▶ [Task prompt]:
Your answer should be the lines below from the one with "padding: 26px 18px 0 14px;" to the one with "letter-spacing: 0px;", both included, given again exactly and with nothing added.

::: The input :::

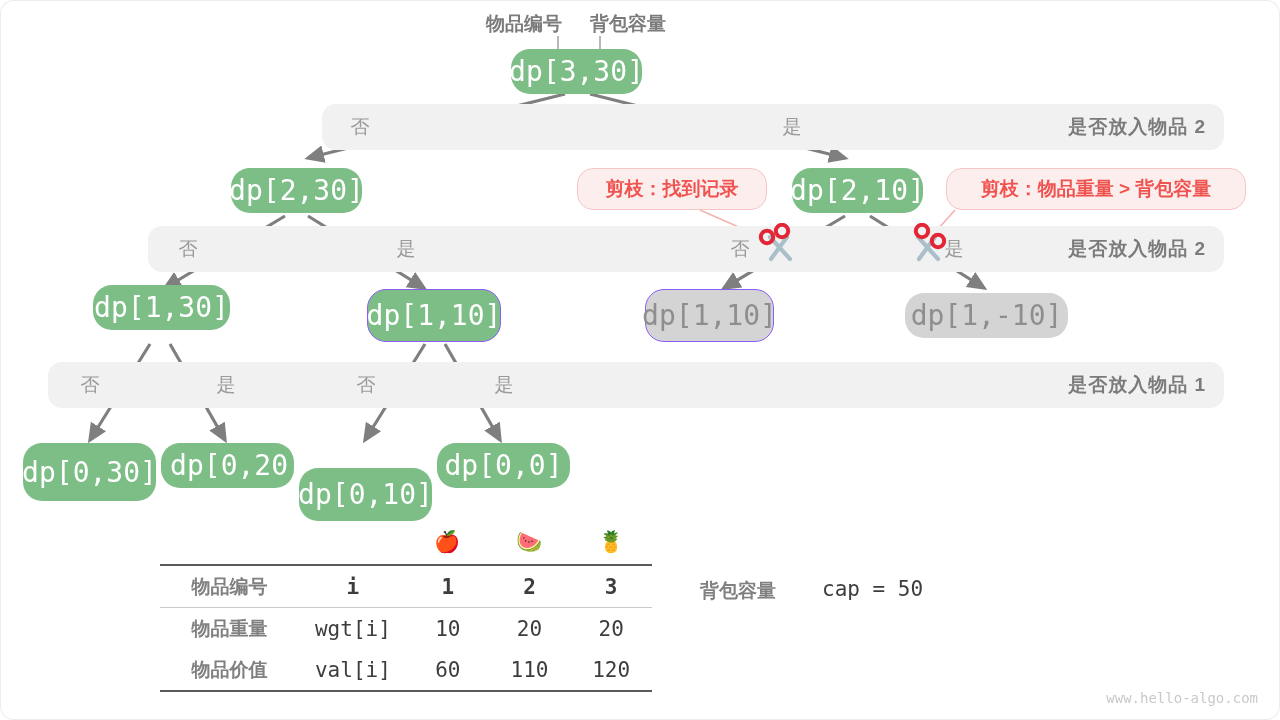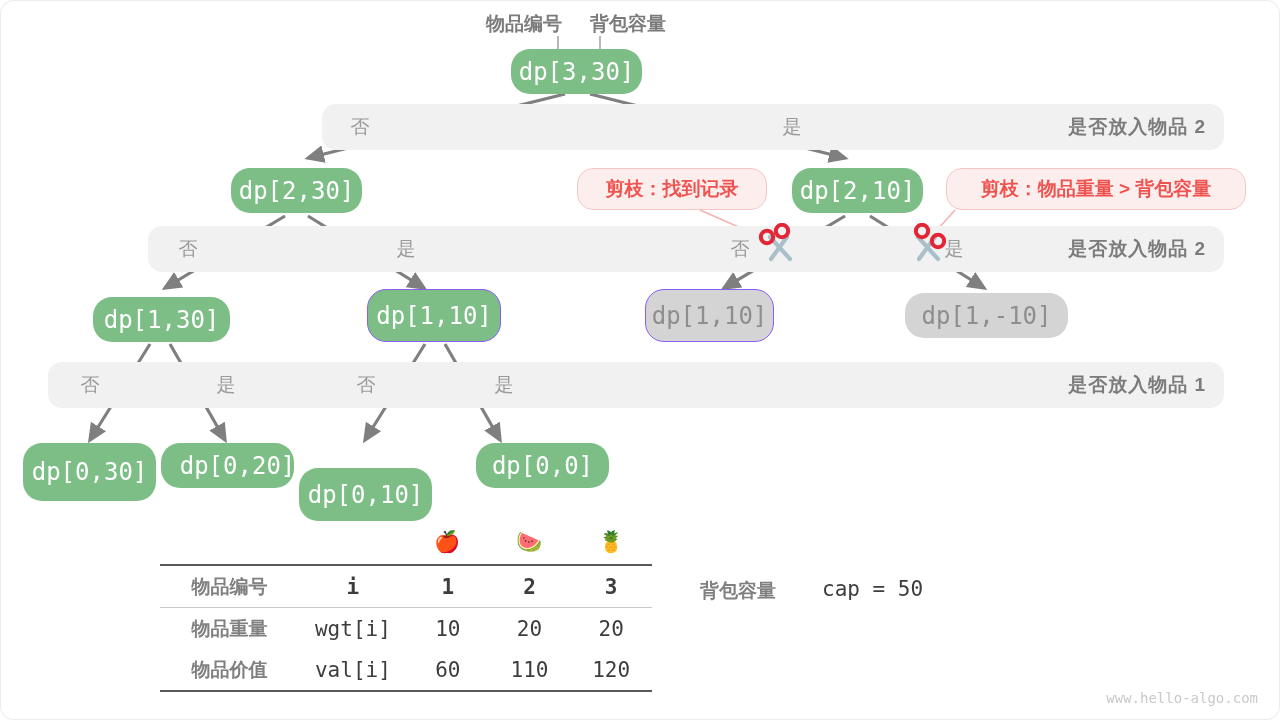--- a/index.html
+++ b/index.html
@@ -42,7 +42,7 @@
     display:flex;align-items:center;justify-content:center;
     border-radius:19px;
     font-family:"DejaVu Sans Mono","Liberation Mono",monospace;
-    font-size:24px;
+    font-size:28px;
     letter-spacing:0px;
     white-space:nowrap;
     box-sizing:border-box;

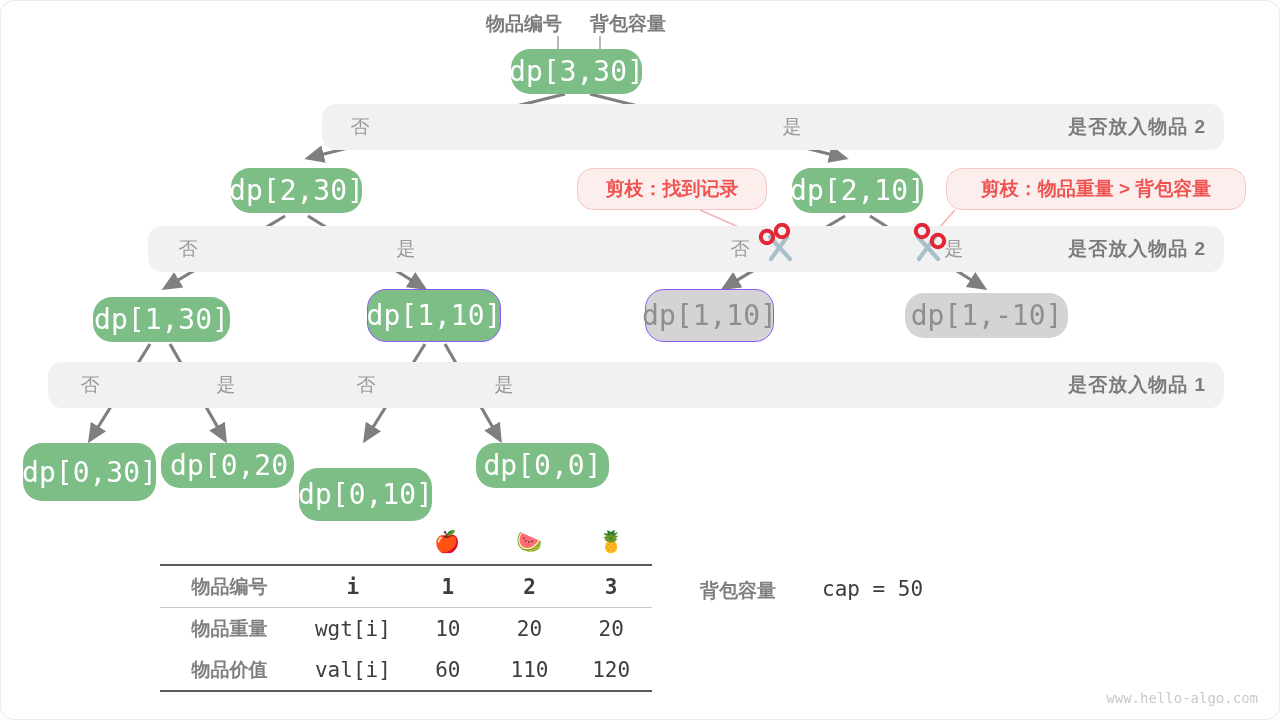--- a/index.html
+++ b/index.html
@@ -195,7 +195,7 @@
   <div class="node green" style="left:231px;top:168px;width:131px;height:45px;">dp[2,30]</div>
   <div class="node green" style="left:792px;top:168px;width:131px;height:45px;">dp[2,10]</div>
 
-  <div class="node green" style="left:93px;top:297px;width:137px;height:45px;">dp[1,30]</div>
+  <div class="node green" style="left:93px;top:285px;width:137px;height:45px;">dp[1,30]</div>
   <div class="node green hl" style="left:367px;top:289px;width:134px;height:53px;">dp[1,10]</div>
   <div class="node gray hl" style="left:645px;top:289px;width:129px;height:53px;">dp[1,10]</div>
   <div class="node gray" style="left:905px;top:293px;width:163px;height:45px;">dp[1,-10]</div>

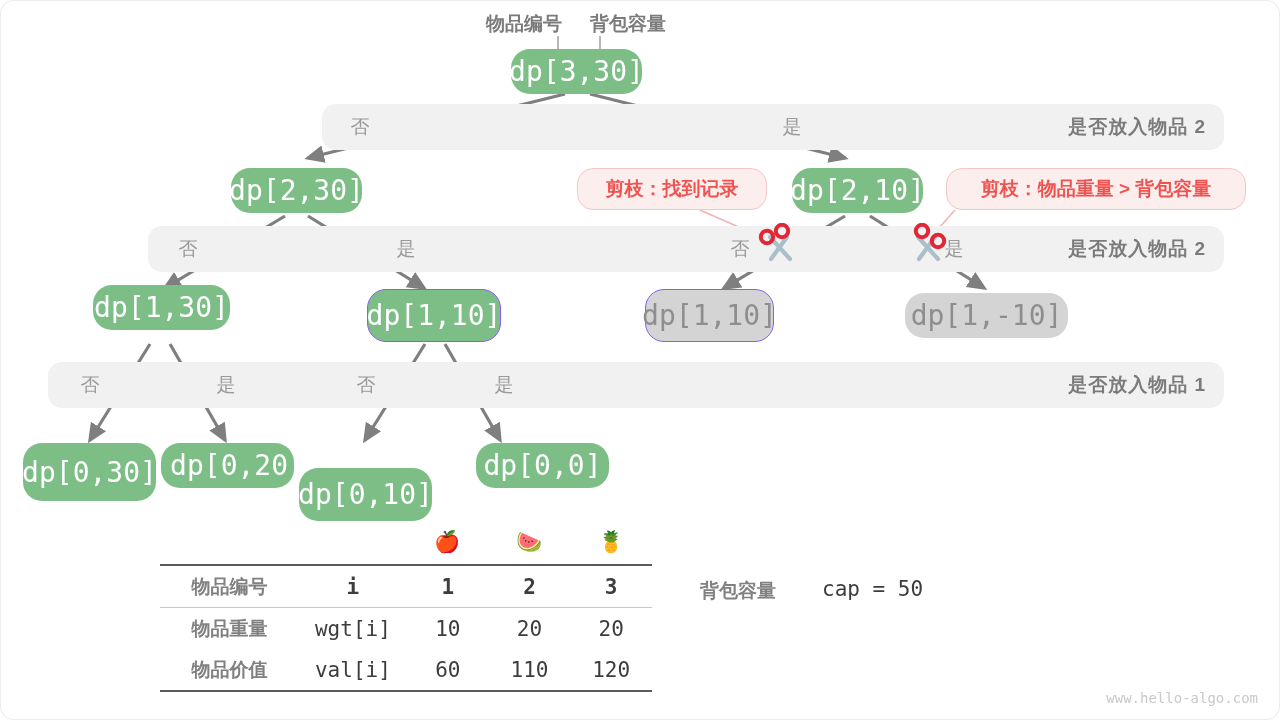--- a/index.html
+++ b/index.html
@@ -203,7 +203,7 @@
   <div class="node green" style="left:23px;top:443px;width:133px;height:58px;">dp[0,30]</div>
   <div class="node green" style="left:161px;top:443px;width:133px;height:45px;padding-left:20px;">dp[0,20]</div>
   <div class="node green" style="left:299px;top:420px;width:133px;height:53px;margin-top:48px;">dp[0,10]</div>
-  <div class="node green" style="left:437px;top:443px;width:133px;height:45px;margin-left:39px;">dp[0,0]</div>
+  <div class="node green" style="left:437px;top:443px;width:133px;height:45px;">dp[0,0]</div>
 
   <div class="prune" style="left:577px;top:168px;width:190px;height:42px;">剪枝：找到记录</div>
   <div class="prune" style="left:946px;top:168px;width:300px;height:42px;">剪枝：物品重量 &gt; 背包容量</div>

:::
::: The input :::

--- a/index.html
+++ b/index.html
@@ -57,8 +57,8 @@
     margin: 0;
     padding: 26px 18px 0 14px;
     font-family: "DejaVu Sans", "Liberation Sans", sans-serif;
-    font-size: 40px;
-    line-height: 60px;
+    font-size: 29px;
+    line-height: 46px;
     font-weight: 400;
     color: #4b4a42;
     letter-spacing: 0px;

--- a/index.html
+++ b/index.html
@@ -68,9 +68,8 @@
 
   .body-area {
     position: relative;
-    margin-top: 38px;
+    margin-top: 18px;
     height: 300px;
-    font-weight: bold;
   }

:::

▶ [Answer section]:
     padding: 26px 18px 0 14px;
     font-family: "DejaVu Sans", "Liberation Sans", sans-serif;
-    font-size: 40px;
-    line-height: 60px;
+    font-size: 29px;
+    line-height: 46px;
     font-weight: 400;
     color: #4b4a42;
     letter-spacing: 0px;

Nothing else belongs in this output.